- AIM OF THE EXERCISE
From the entries, return every line where the string "Results" shows up.

(Before-and-after change data)
------

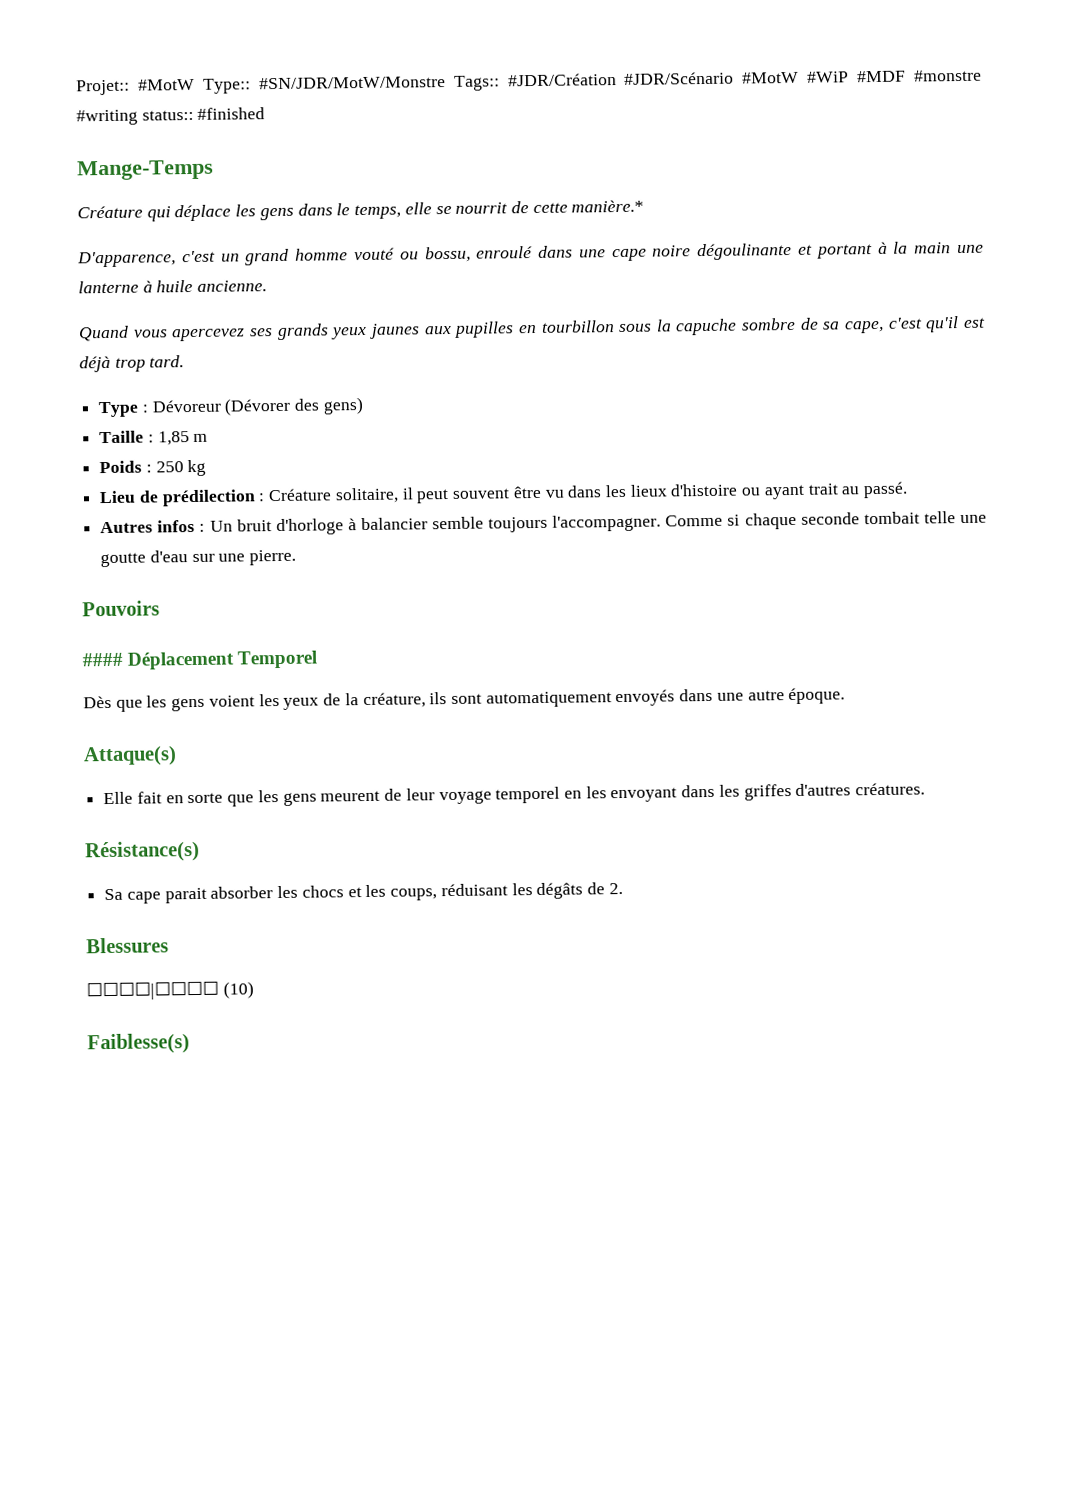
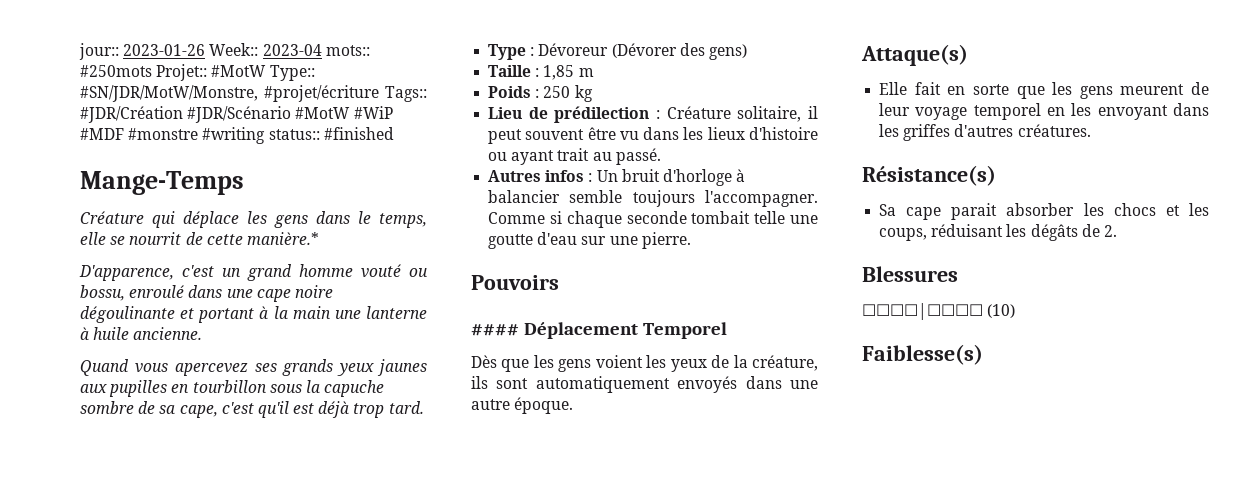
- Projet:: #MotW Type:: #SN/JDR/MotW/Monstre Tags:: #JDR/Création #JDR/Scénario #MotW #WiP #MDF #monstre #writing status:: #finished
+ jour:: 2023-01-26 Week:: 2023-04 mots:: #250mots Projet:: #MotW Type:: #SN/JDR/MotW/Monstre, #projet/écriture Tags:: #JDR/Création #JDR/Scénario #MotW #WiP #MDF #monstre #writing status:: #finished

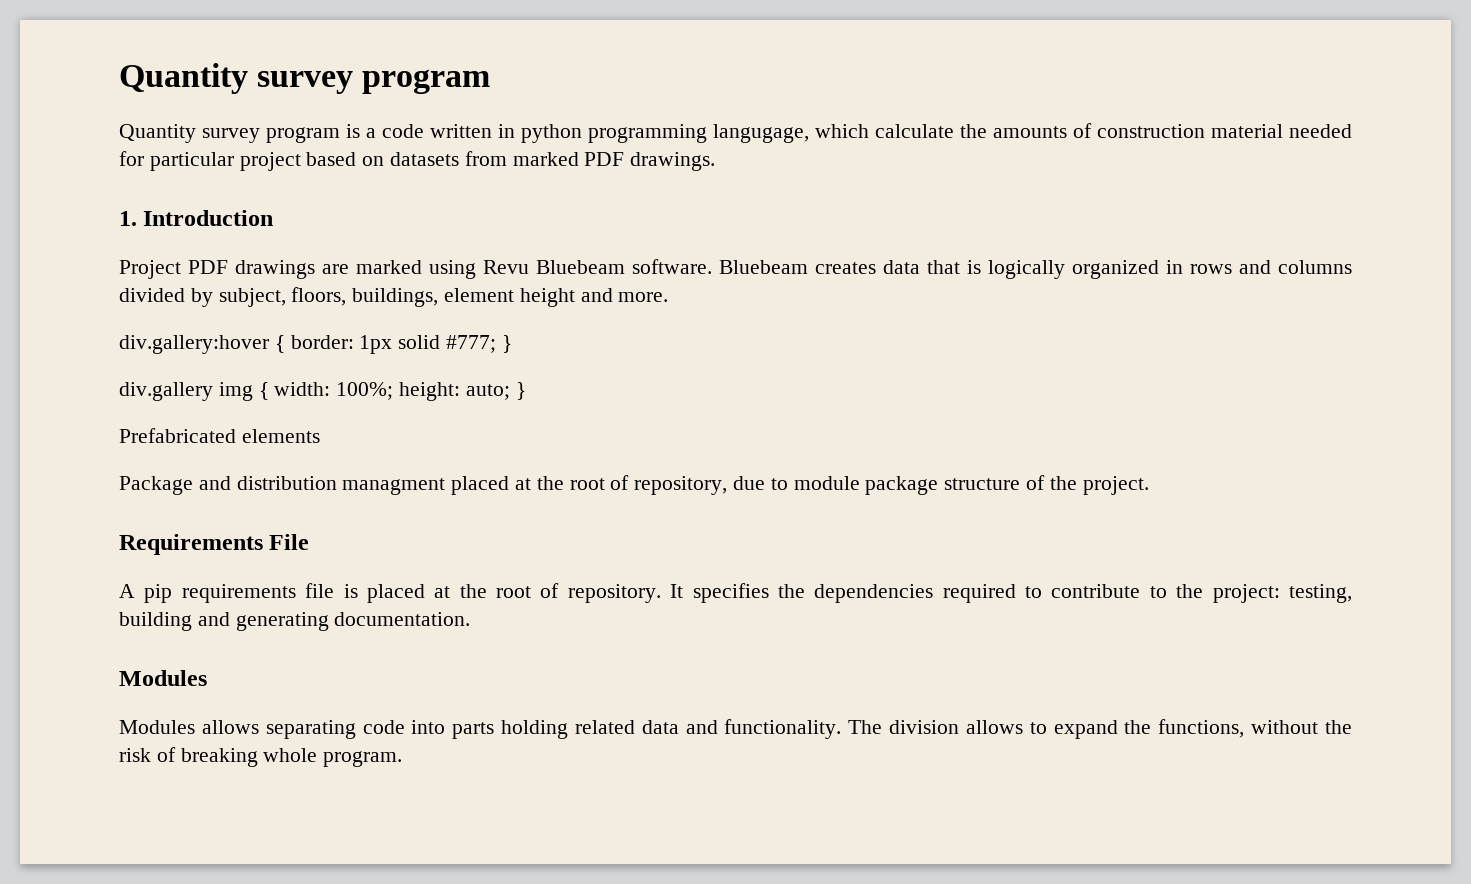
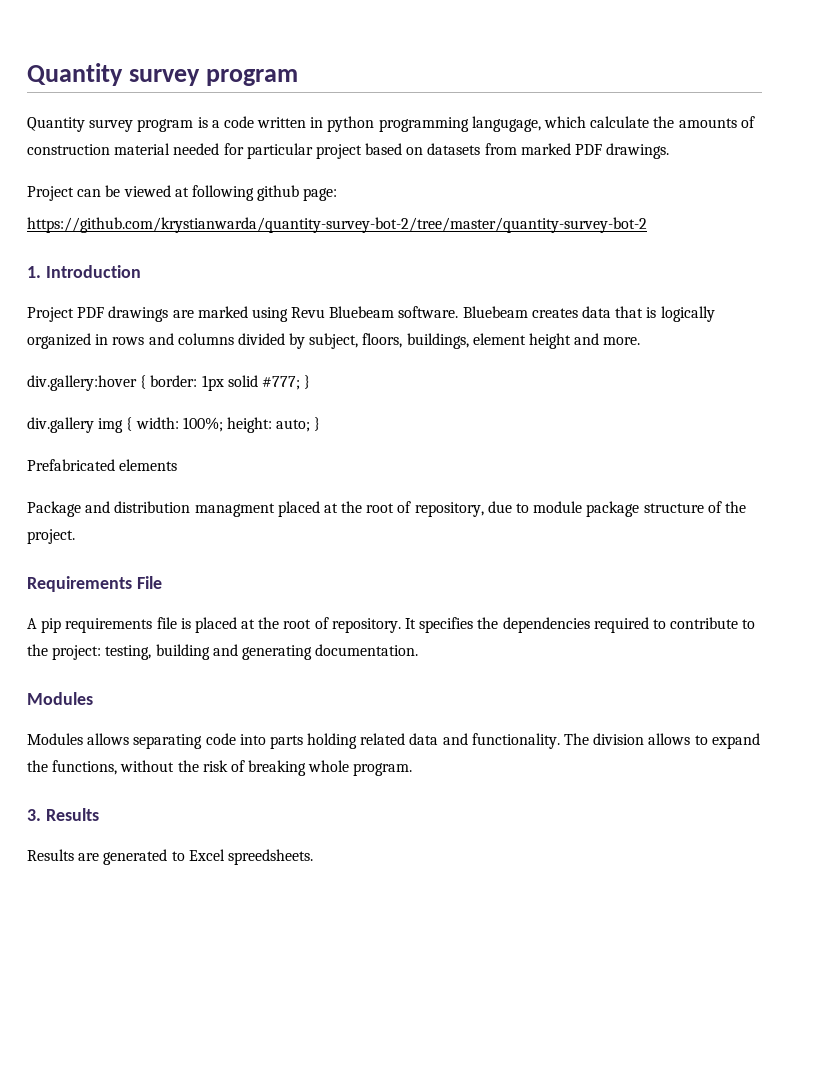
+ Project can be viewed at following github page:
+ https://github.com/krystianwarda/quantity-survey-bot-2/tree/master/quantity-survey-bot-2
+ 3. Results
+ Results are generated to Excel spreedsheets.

------

- YOUR SOLUTION
+ 3. Results
+ Results are generated to Excel spreedsheets.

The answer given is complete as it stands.